Why is the naive solution n^3? Generating one partial sum costs n, and you need to do it n times, so n^2. Even if you need to store all the intermediate sums, you get them as you sum the entire partial sum. No memoization needed. What am I missing here?


Naively:

   There are n starting points
   There are n ending points
   The interval is n/2 in length on average
   Thus it requires n * n * (n/2) additions
You said:

    Generating one partial sum costs n, and
    you need to do it n times, ...
I think you need to do it n^2 times.


There are n^2 results, right?


Yes, and naively each of those results takes O(n) to compute.


Let me correct my self, there are n^2 results in total, when the algorithm ends. The naive algorithm is doing n times more work. That is redundant, because there is clearly an overlap of some partial sums.

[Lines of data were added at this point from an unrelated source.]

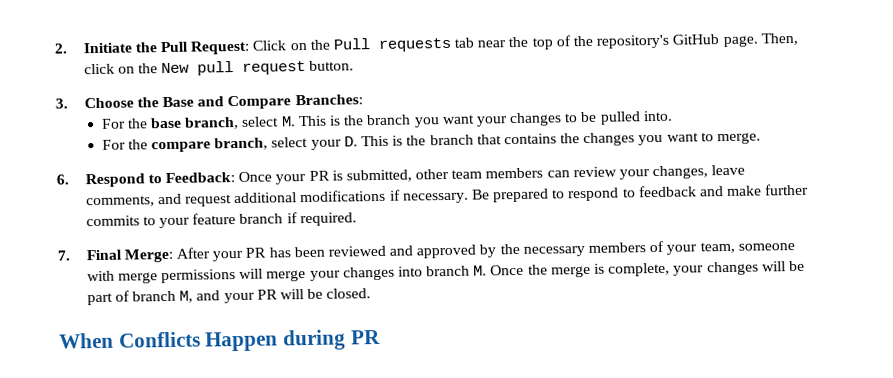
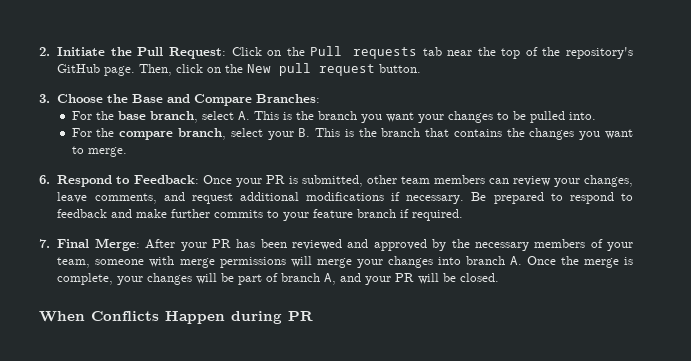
- For the base branch, select M. This is the branch you want your changes to be pulled into.
+ For the base branch, select A. This is the branch you want your changes to be pulled into.
- For the compare branch, select your D. This is the branch that contains the changes you want to merge.
+ For the compare branch, select your B. This is the branch that contains the changes you want to merge.
- 7. Final Merge: After your PR has been reviewed and approved by the necessary members of your team, someone with merge permissions will merge your changes into branch M. Once the merge is complete, your changes will be part of branch M, and your PR will be closed.
+ 7. Final Merge: After your PR has been reviewed and approved by the necessary members of your team, someone with merge permissions will merge your changes into branch A. Once the merge is complete, your changes will be part of branch A, and your PR will be closed.

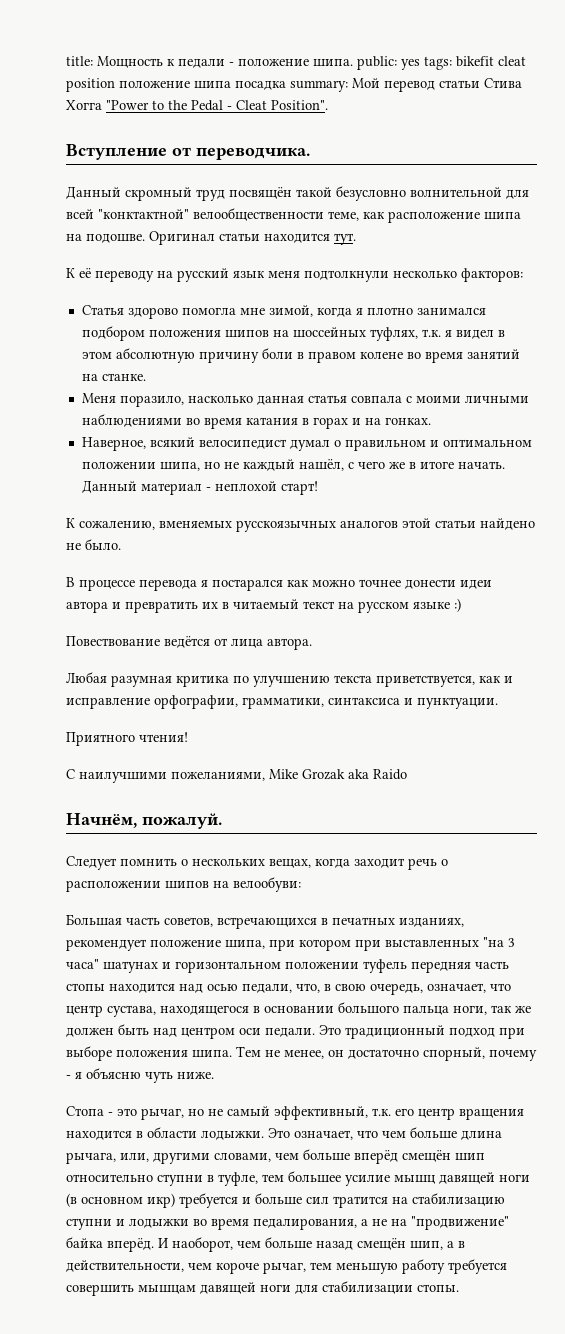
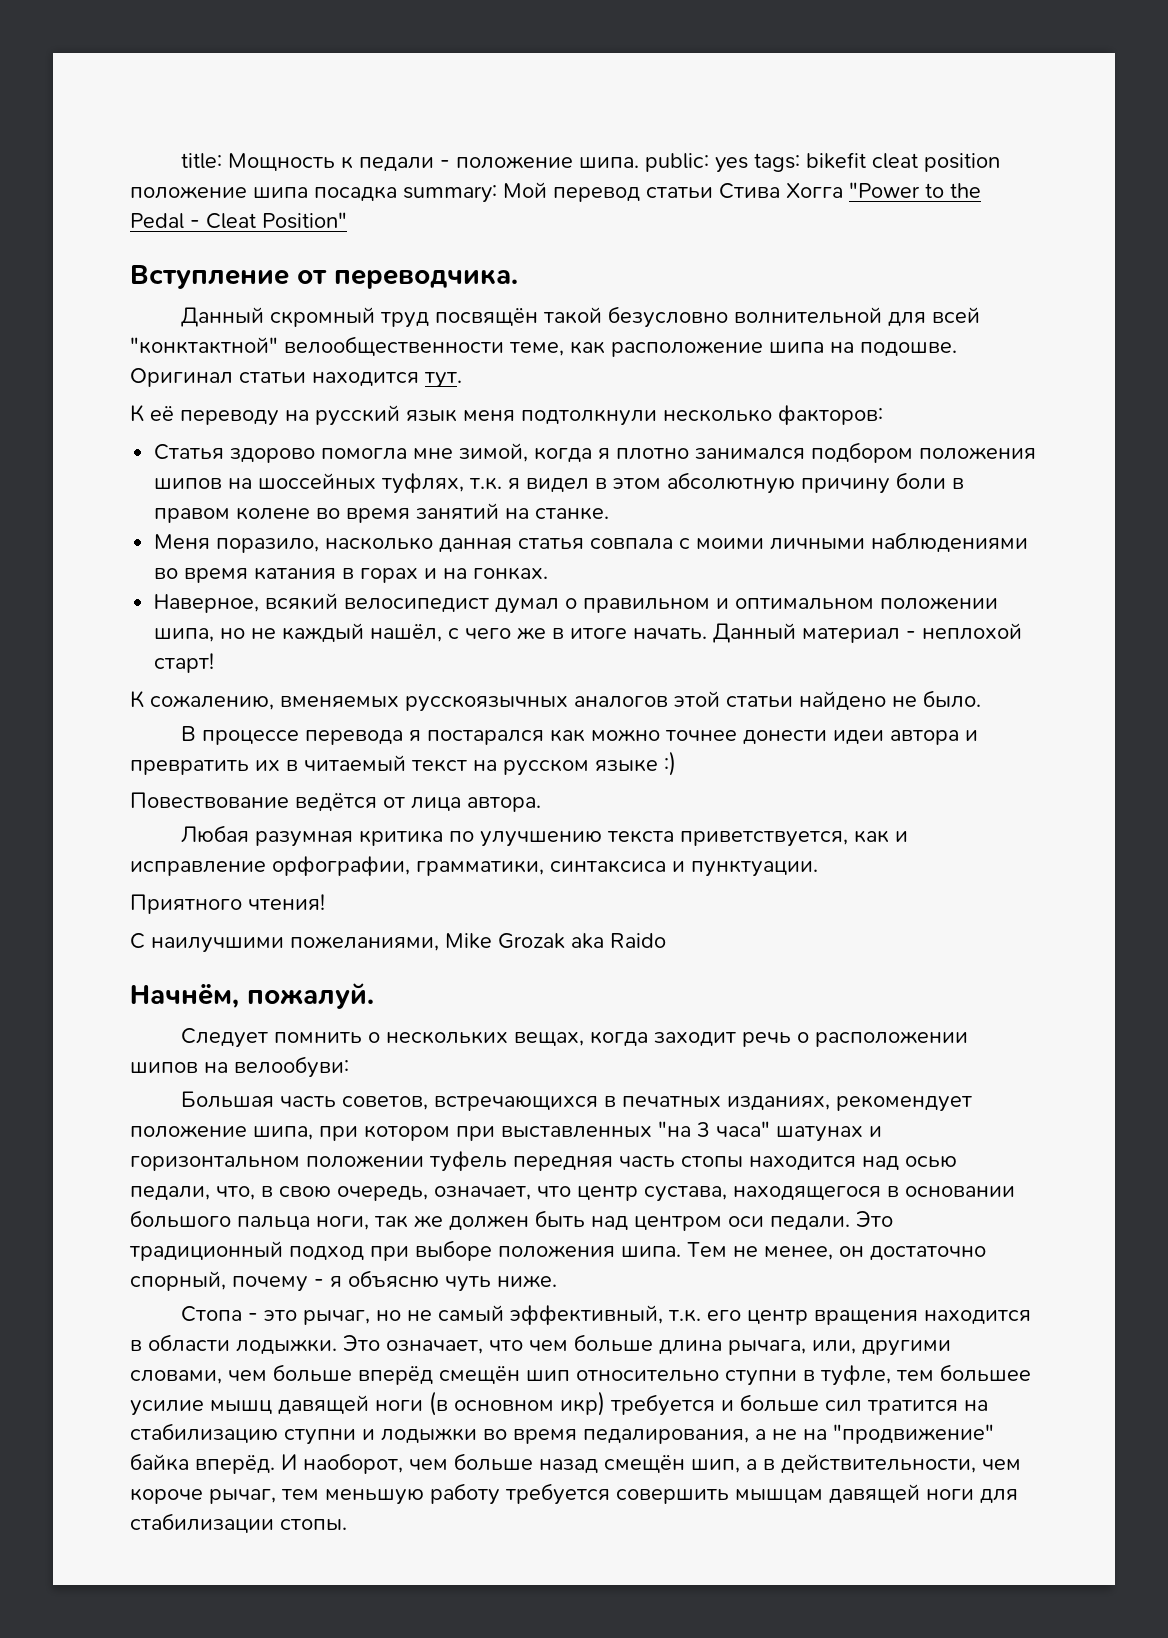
- title: Мощность к педали - положение шипа. public: yes tags: bikefit cleat position положение шипа посадка summary: Мой перевод статьи Стива Хогга "Power to the Pedal - Cleat Position".
+ title: Мощность к педали - положение шипа. public: yes tags: bikefit cleat position положение шипа посадка summary: Мой перевод статьи Стива Хогга "Power to the Pedal - Cleat Position"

OK, now I don't understand what you are trying to say.

There are n^2 results, each result takes O(n) to compute, so the naive algorithm is O(n^3). That's what you asked - why does the naive algorithm take O(n^3) - and that seems to answer your question.

Yes, clearly there is an overlap of some partial sums, and that's why a less naive algorithm is sub-O(n^3).

So, what are you asking, or what additional point are you making?


I'm wondering if this problem can be approached as a standard convolution problem.


Especially if you are doing it in frequency space, all you would need to do is 1 forward FFT and n reverse FFTs.

Alternatively you can just perform a prefix sum operation and subtract each (n - k)th element from nth element for results in the kth iteration. This could be even faster.